Ignacio Guerreros García (born December 5, 1973), better known as Nacho Guerreros, is a Spanish actor, known for the  role of Coque in the television series La que se avecina.

Biography 
Guerreros was born in Calahorra, La Rioja; later living in  Vitoria, where he joined a theatre group, before moving to Madrid in 1991 to study theater.

Before becoming an actor he had a number of jobs such as working with disabled people, waiting tables, and starting, with other partners, a decorating firm in Madrid.

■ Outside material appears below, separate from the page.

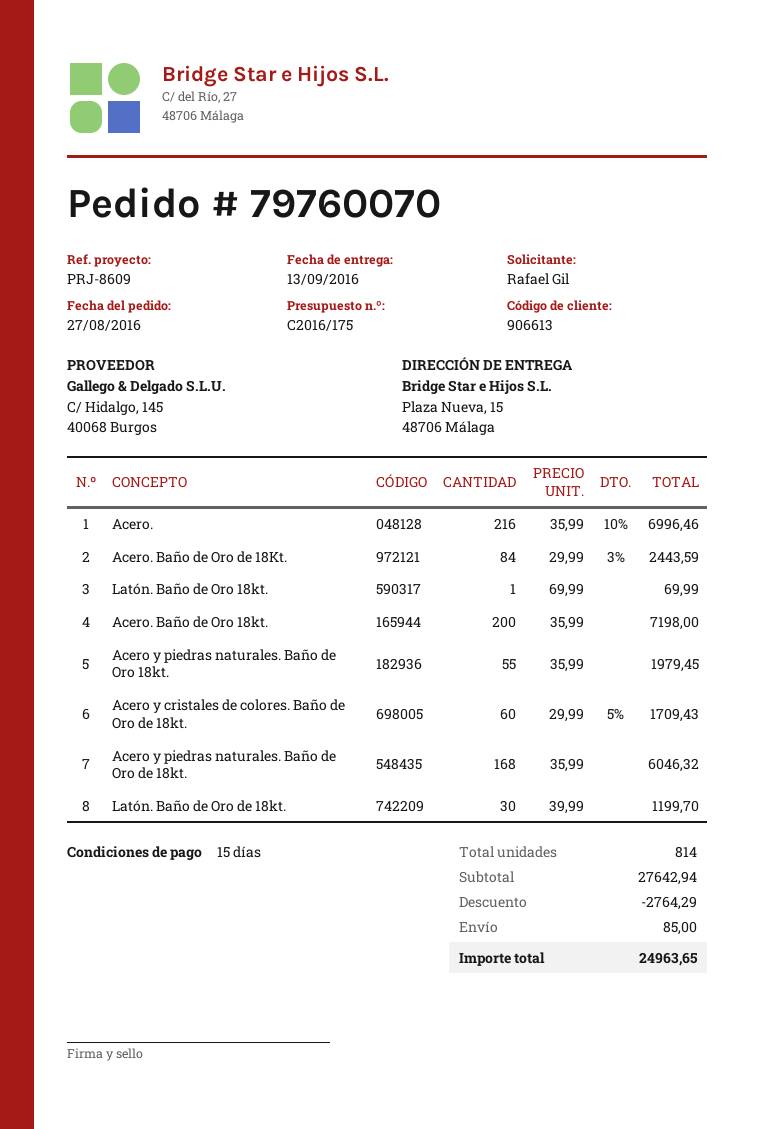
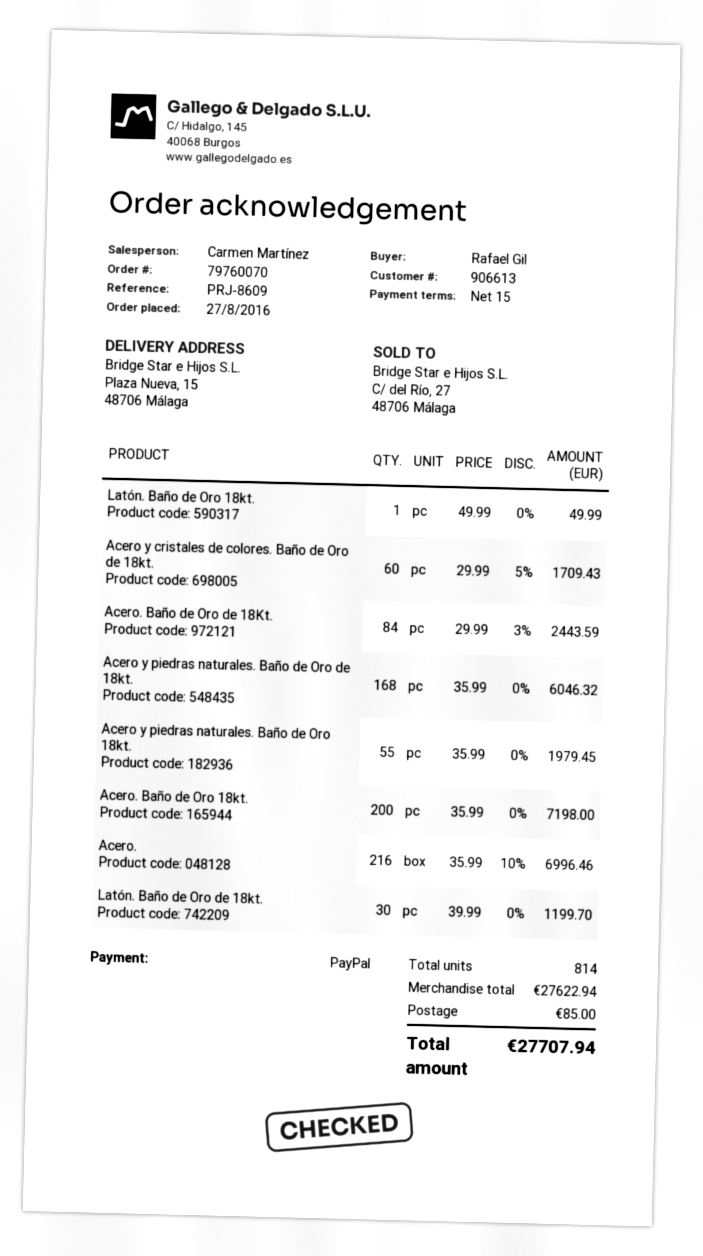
Latón. Baño de Oro 18kt.: 1 x 69.99 = 69.99 -> 1 x 49.99 = 49.99
subtotal: 27642.94 -> 27622.94
discount: 2764.29 -> none
total: 24963.65 -> 27707.94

His most known role is of Coque in the television series La que se avecina. He also acted in Aquí no hay quien viva, as Jose María in the last stage of the television series.

In theater, his most prominent role has been in Martin Scherman's Bent, directed by Gina Piccirilli, for which he was nominated best actor of theater in 2005 by the "Union of Actors".

In 2012 he was named "Calagurratino de Honor" by the Calahorra town hall (his hometown).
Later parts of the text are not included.